ABOUT THIS TASK:
Reproduce each record exactly. The pictures should be skipped.

--- TASK MATERIAL ---

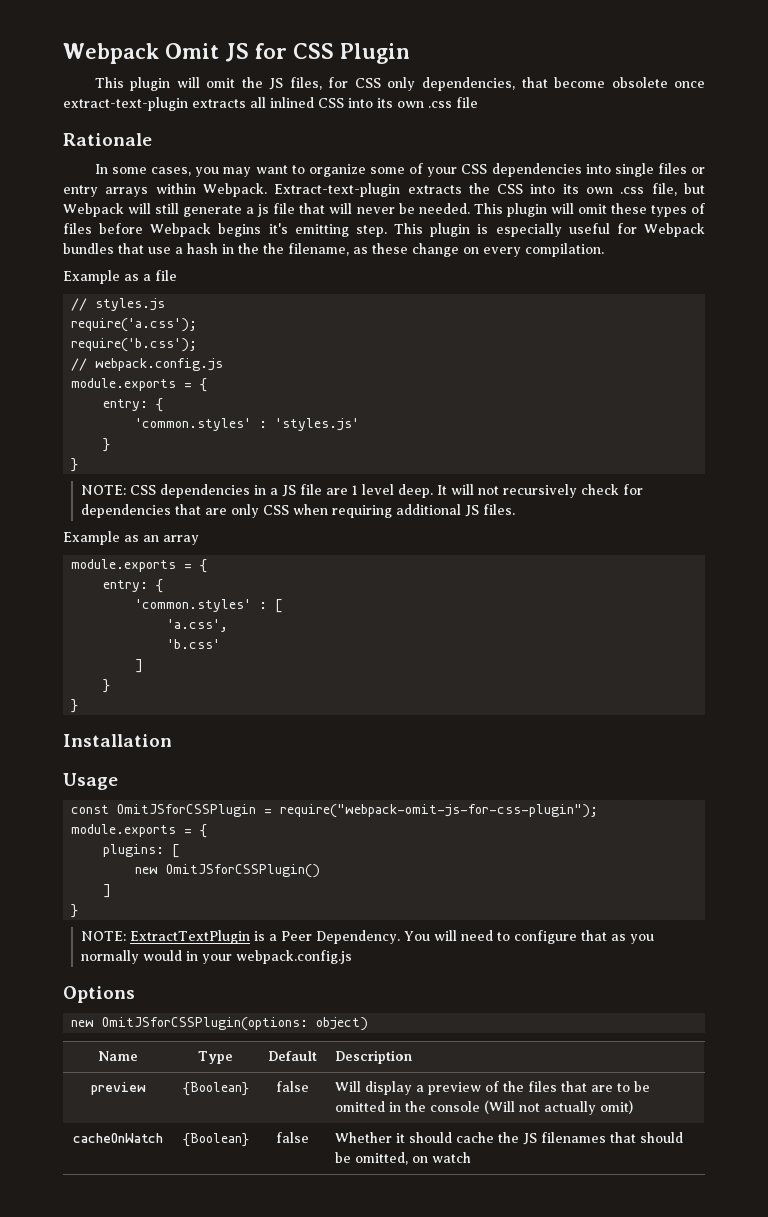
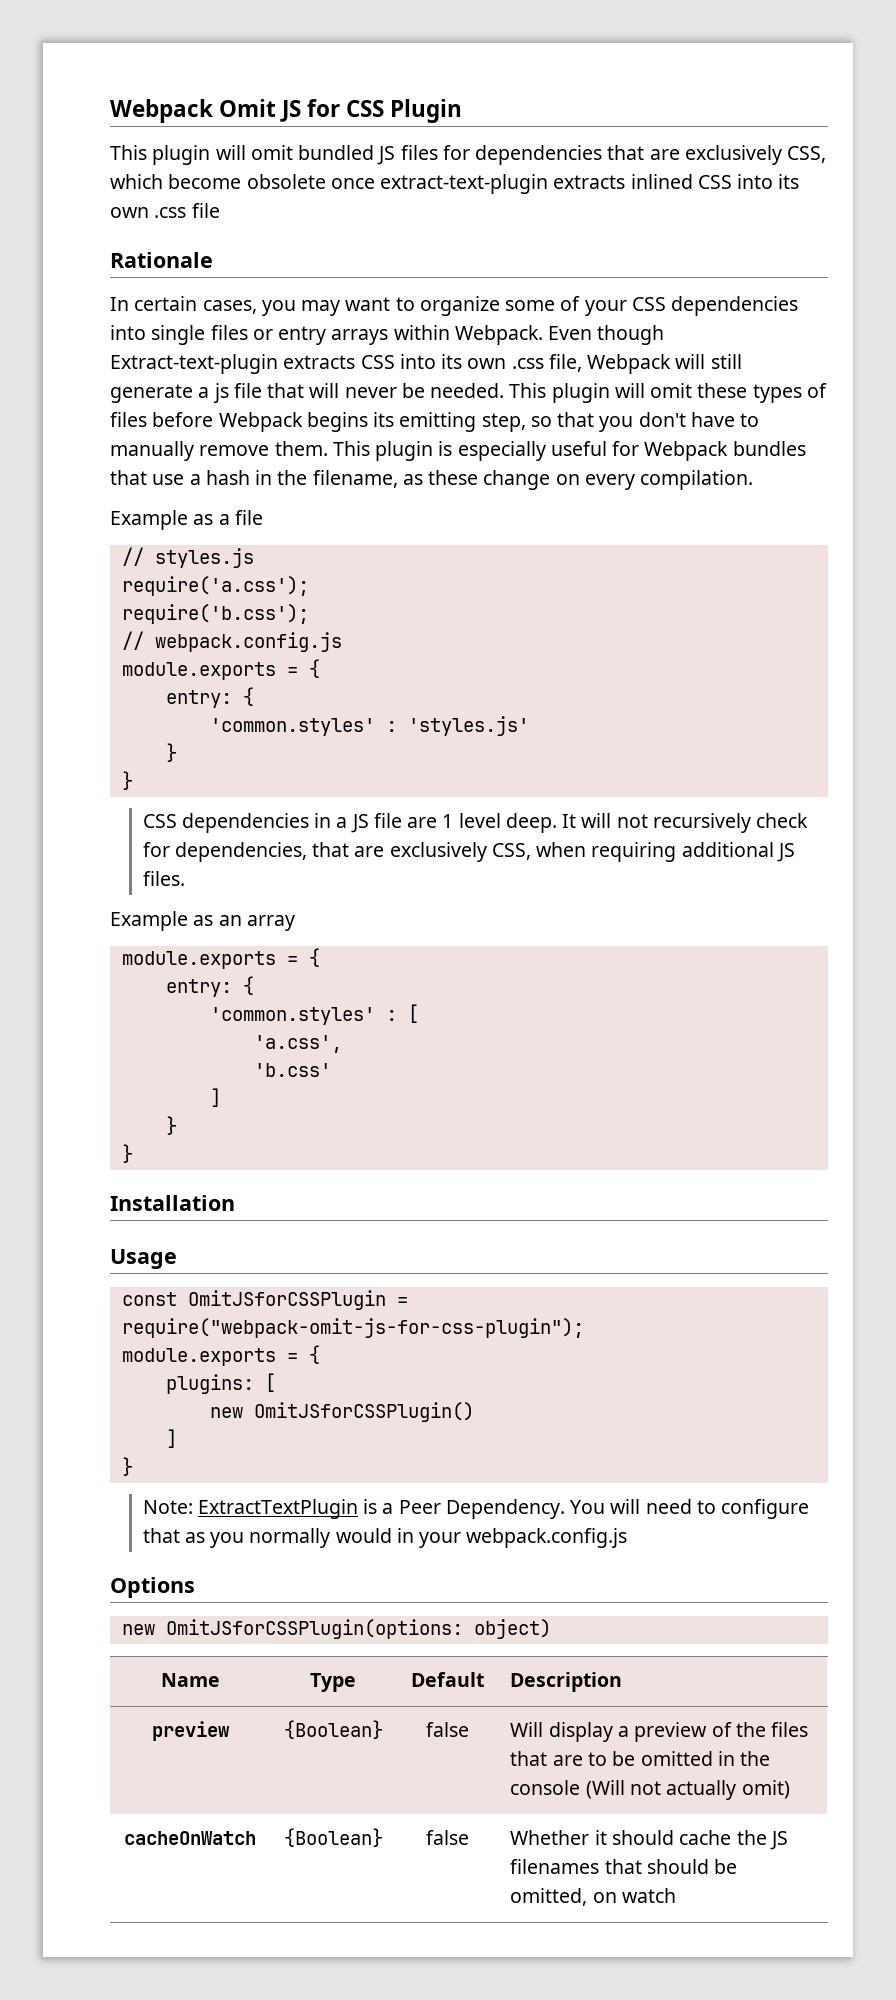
[241,77,548,91] the JS files, for CSS only dependencies, that -> [298,145,827,165] [110,174,163,189] bundled JS files for dependencies that are exclusively CSS, which
[250,97,266,108] all -> (626, 182) none
[112,167,148,174] some -> [134,296,198,311] certain
(267, 190) none -> [548,325,665,345] Even though
[468,183,490,194] the -> (356, 362) none
[684,183,705,194] but -> (582, 363) none
[268,223,387,237] it's emitting step. -> [373,412,760,432] [110,441,328,461] its emitting step, so that you don't have to manually remove them.
[263,243,284,254] the -> (308, 477) none
[81,485,127,495] NOTE: -> (133, 780) none
[81,504,290,518] dependencies that are only CSS -> [174,842,531,862] dependencies, that are exclusively CSS,
[81,931,127,941] NOTE: -> [142,1500,193,1514] Note:

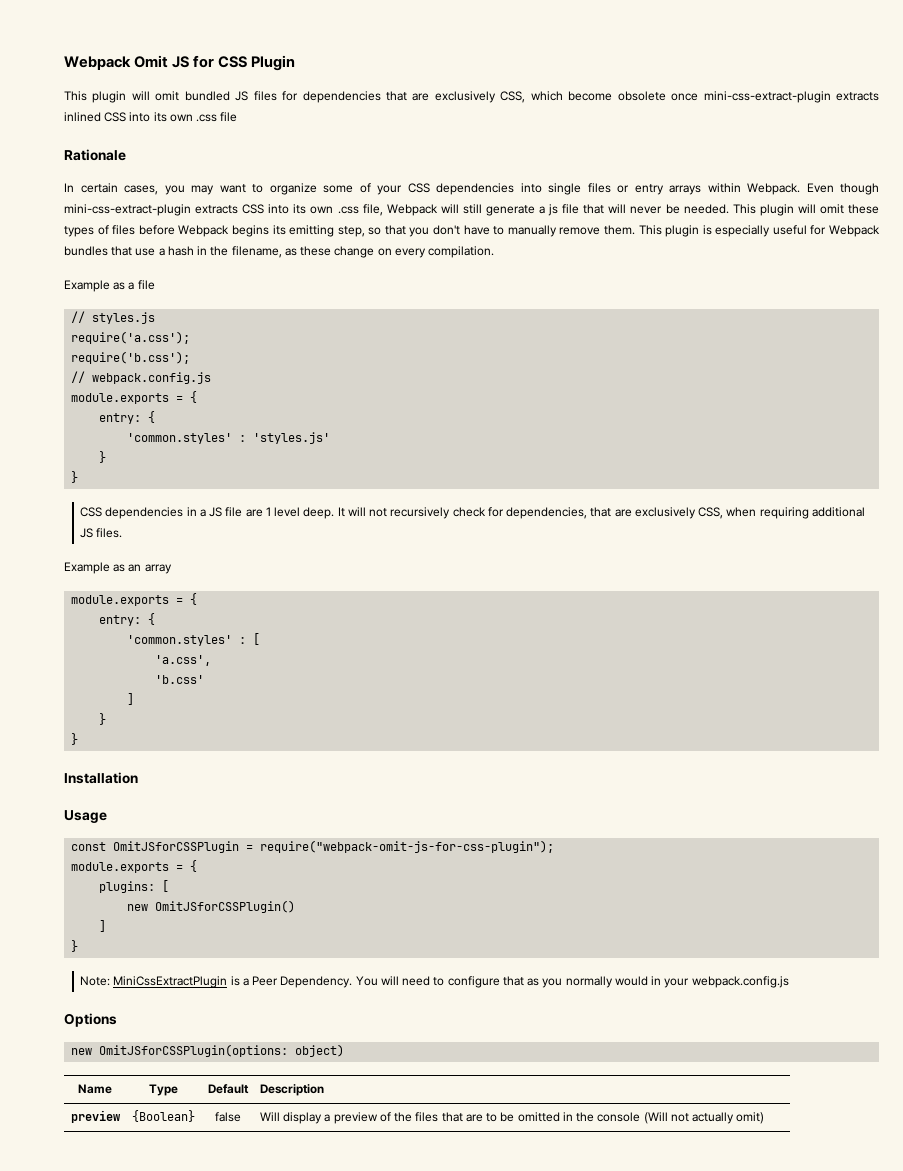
[380,174,549,194] extract-text-plugin -> [703,91,831,103] mini-css-extract-plugin
[110,354,278,374] Extract-text-plugin -> [64,204,191,216] mini-css-extract-plugin
[197,1499,358,1519] ExtractTextPlugin -> [113,976,228,988] MiniCssExtractPlugin
[124,1831,256,1845] [283,1828,383,1847] [425,1830,469,1845] [510,1830,788,1850] [510,1859,738,1874] [510,1888,676,1906] // cacheOnWatch | {Boolean} | false | Whether it should cache the JS filenames that should be omitted, on watch -> (765, 1118) none

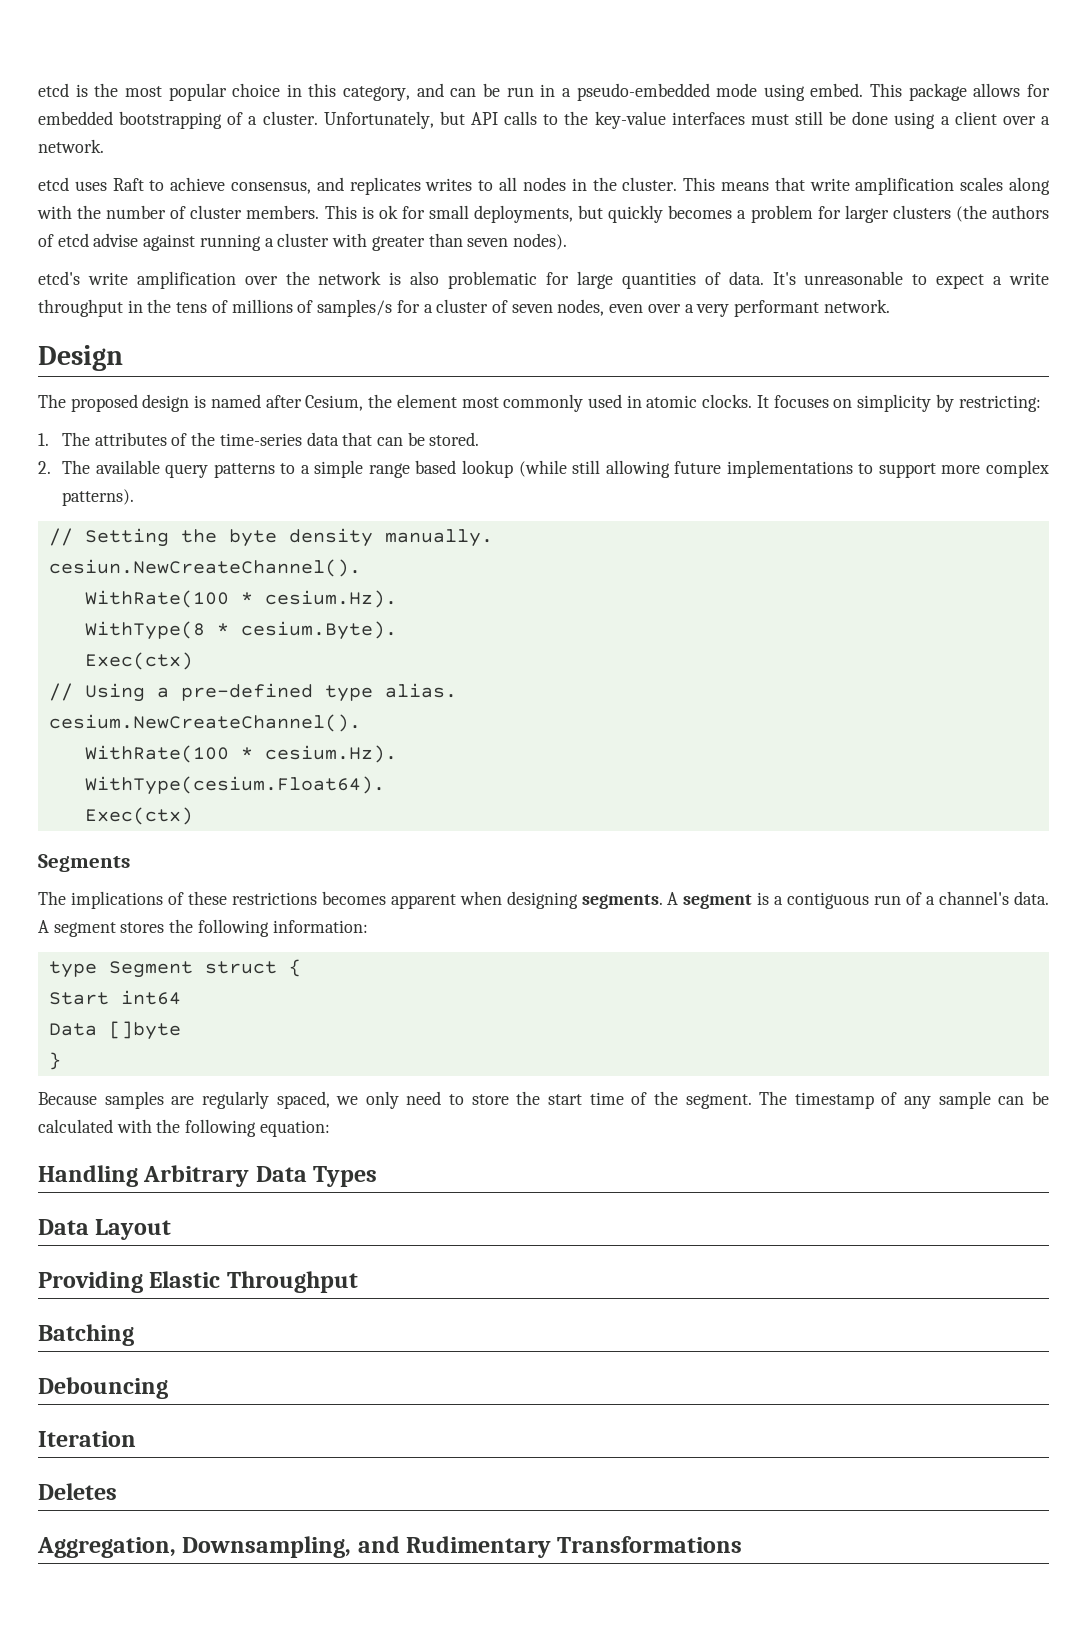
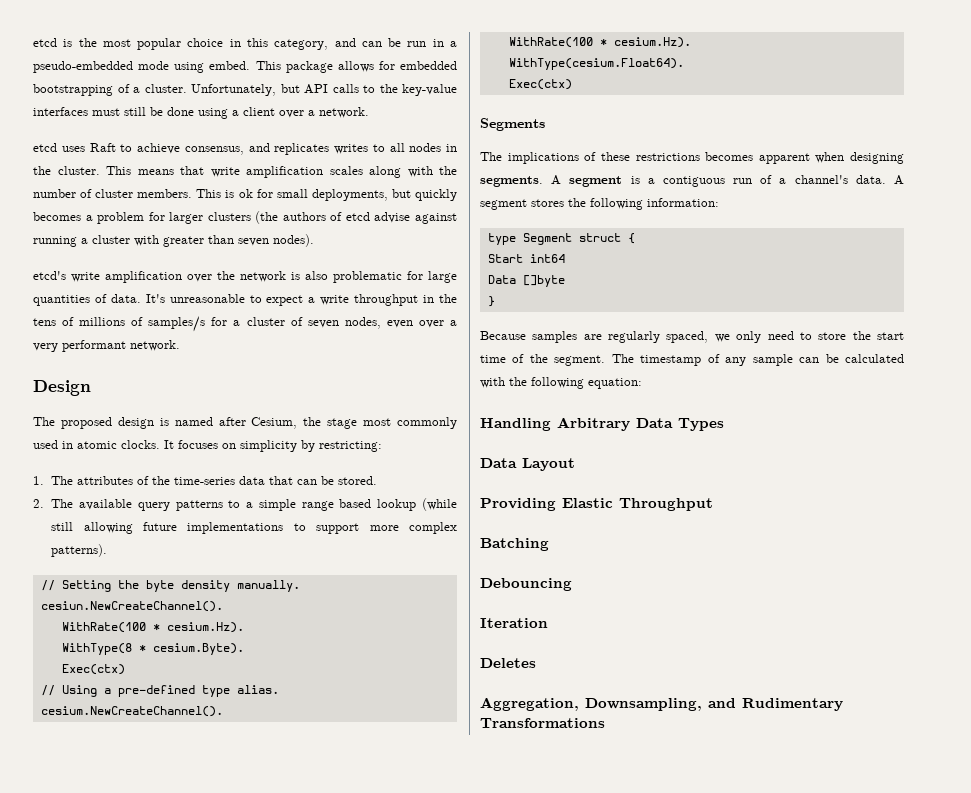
[396,394,457,408] element -> [327,418,358,429] stage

---

ANSWER FOR THE TASK:
[241,77,548,91] the JS files, for CSS only dependencies, that -> [298,145,827,165] [110,174,163,189] bundled JS files for dependencies that are exclusively CSS, which
[250,97,266,108] all -> (626, 182) none
[112,167,148,174] some -> [134,296,198,311] certain
(267, 190) none -> [548,325,665,345] Even though
[468,183,490,194] the -> (356, 362) none
[684,183,705,194] but -> (582, 363) none
[268,223,387,237] it's emitting step. -> [373,412,760,432] [110,441,328,461] its emitting step, so that you don't have to manually remove them.
[263,243,284,254] the -> (308, 477) none
[81,485,127,495] NOTE: -> (133, 780) none
[81,504,290,518] dependencies that are only CSS -> [174,842,531,862] dependencies, that are exclusively CSS,
[81,931,127,941] NOTE: -> [142,1500,193,1514] Note:

[380,174,549,194] extract-text-plugin -> [703,91,831,103] mini-css-extract-plugin
[110,354,278,374] Extract-text-plugin -> [64,204,191,216] mini-css-extract-plugin
[197,1499,358,1519] ExtractTextPlugin -> [113,976,228,988] MiniCssExtractPlugin
[124,1831,256,1845] [283,1828,383,1847] [425,1830,469,1845] [510,1830,788,1850] [510,1859,738,1874] [510,1888,676,1906] // cacheOnWatch | {Boolean} | false | Whether it should cache the JS filenames that should be omitted, on watch -> (765, 1118) none

[396,394,457,408] element -> [327,418,358,429] stage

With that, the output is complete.